* Exercise goal
Among the lines below, take the one holding "-32,7 +32,7 @@", the one holding "7px 15px 5px;color:#000;", and all lines between them. Set them down exactly.

* Data shown
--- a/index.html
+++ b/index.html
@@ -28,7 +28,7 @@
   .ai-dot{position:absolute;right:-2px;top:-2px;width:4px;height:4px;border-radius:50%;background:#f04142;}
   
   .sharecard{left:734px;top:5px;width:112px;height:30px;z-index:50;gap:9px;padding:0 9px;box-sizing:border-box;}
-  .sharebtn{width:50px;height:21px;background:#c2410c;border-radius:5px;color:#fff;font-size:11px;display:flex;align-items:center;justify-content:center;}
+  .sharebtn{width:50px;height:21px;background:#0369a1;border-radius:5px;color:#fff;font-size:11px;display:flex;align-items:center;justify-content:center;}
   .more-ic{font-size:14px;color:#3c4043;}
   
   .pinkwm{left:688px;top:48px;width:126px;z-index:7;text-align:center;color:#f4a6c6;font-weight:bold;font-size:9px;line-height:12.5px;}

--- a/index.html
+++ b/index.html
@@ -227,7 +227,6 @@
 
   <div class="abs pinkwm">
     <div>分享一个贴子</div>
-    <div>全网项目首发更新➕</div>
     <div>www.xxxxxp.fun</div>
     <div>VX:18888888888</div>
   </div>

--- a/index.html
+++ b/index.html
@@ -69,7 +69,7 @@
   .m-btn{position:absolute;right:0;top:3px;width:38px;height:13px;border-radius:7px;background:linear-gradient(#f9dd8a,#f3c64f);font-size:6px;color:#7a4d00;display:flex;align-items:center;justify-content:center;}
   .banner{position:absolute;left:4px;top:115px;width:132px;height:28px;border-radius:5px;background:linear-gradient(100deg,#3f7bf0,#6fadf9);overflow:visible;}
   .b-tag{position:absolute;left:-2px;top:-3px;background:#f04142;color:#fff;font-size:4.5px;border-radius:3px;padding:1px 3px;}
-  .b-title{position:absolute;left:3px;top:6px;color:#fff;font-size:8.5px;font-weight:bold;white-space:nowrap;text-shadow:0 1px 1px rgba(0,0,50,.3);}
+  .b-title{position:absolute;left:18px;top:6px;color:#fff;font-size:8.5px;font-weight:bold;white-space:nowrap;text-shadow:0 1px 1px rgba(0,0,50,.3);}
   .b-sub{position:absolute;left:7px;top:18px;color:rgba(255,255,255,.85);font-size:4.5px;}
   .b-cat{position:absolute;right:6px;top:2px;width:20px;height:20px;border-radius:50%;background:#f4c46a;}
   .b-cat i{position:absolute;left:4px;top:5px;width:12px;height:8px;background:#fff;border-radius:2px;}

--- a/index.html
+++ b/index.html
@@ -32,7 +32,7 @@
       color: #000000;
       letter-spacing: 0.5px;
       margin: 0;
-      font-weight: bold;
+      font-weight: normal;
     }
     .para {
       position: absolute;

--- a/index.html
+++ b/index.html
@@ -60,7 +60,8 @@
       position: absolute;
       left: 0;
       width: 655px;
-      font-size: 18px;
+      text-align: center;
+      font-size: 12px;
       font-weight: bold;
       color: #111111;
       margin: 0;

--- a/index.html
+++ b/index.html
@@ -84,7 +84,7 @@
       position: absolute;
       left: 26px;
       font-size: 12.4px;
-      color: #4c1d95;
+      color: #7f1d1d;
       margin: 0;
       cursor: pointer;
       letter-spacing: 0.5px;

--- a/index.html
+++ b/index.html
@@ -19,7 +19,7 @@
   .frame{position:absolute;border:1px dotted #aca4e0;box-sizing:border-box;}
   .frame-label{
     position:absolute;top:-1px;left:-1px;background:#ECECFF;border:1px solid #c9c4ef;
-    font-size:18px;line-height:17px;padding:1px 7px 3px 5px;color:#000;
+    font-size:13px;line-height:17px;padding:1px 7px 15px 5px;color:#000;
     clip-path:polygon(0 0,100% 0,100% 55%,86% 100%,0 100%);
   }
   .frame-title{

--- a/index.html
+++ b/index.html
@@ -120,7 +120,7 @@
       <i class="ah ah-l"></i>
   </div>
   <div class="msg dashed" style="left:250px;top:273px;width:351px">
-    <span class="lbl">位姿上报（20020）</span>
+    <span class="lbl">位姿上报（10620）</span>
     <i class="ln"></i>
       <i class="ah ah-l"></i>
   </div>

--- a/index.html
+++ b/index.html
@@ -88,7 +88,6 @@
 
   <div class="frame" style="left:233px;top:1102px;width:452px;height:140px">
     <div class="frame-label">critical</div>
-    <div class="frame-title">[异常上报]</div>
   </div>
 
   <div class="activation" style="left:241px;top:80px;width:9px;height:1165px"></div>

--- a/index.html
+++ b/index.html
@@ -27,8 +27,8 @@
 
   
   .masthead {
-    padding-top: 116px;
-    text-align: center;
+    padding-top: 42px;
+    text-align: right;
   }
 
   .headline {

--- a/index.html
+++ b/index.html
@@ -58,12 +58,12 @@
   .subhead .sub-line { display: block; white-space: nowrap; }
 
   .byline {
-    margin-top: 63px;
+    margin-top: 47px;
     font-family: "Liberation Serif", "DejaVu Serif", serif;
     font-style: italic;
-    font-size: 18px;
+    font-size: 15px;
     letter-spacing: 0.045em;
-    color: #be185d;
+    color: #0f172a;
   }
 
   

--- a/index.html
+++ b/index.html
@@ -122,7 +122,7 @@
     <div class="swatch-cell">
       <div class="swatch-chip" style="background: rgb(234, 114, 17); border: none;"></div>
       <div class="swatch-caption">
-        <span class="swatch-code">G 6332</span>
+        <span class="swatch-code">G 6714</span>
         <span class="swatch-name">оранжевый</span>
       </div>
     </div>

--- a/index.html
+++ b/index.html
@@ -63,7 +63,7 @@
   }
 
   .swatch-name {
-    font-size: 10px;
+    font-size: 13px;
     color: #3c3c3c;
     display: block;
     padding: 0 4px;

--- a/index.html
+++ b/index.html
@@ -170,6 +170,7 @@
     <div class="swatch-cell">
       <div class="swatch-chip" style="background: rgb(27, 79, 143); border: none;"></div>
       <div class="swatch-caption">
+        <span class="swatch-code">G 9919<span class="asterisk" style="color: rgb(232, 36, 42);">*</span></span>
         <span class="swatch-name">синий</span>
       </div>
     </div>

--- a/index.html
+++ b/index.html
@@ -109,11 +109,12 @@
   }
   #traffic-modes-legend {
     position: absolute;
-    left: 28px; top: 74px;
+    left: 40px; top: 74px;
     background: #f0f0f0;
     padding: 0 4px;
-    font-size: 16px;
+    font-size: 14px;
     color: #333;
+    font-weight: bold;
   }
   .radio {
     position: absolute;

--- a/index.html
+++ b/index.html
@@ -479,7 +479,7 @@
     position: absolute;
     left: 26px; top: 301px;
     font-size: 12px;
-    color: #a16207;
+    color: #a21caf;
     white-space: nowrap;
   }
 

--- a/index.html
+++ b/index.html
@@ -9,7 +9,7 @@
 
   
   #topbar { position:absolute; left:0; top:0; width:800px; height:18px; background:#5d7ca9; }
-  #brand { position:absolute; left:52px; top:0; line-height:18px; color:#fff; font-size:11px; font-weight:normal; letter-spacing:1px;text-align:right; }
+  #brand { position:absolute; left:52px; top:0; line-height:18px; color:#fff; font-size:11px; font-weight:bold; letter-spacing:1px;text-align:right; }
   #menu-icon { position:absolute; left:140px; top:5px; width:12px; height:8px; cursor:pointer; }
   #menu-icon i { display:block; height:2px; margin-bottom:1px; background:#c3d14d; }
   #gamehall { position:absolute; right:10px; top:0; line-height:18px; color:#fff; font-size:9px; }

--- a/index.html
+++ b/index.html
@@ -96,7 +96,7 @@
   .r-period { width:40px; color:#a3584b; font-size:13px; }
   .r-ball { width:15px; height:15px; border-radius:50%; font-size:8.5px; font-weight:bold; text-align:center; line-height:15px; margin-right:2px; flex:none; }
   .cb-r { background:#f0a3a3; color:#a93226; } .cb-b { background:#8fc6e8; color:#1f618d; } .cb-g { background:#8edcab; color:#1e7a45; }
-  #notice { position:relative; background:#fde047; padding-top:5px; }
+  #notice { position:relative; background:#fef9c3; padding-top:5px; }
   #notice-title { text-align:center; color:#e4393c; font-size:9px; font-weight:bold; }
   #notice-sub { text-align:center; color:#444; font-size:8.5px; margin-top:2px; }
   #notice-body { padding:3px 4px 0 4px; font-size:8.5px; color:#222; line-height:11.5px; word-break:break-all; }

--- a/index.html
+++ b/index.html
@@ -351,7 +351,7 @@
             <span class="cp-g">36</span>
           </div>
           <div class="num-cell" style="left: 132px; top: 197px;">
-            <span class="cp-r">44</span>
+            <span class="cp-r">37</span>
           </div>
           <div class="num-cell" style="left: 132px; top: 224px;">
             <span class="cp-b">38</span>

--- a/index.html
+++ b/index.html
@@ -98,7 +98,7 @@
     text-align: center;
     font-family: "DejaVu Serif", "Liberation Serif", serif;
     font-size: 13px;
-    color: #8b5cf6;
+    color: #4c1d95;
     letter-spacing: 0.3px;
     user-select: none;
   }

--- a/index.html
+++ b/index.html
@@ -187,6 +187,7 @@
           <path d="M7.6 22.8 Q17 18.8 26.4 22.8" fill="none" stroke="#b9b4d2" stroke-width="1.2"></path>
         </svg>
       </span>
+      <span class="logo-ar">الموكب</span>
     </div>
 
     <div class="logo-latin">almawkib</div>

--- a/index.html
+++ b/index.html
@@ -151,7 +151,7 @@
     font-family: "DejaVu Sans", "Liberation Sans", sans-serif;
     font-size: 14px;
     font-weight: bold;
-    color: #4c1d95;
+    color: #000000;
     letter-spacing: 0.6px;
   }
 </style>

* Task solution
@@ -32,7 +32,7 @@
       color: #000000;
       letter-spacing: 0.5px;
       margin: 0;
-      font-weight: bold;
+      font-weight: normal;
     }
     .para {
       position: absolute;

--- a/index.html
+++ b/index.html
@@ -60,7 +60,8 @@
       position: absolute;
       left: 0;
       width: 655px;
-      font-size: 18px;
+      text-align: center;
+      font-size: 12px;
       font-weight: bold;
       color: #111111;
       margin: 0;

--- a/index.html
+++ b/index.html
@@ -84,7 +84,7 @@
       position: absolute;
       left: 26px;
       font-size: 12.4px;
-      color: #4c1d95;
+      color: #7f1d1d;
       margin: 0;
       cursor: pointer;
       letter-spacing: 0.5px;

--- a/index.html
+++ b/index.html
@@ -19,7 +19,7 @@
   .frame{position:absolute;border:1px dotted #aca4e0;box-sizing:border-box;}
   .frame-label{
     position:absolute;top:-1px;left:-1px;background:#ECECFF;border:1px solid #c9c4ef;
-    font-size:18px;line-height:17px;padding:1px 7px 3px 5px;color:#000;
+    font-size:13px;line-height:17px;padding:1px 7px 15px 5px;color:#000;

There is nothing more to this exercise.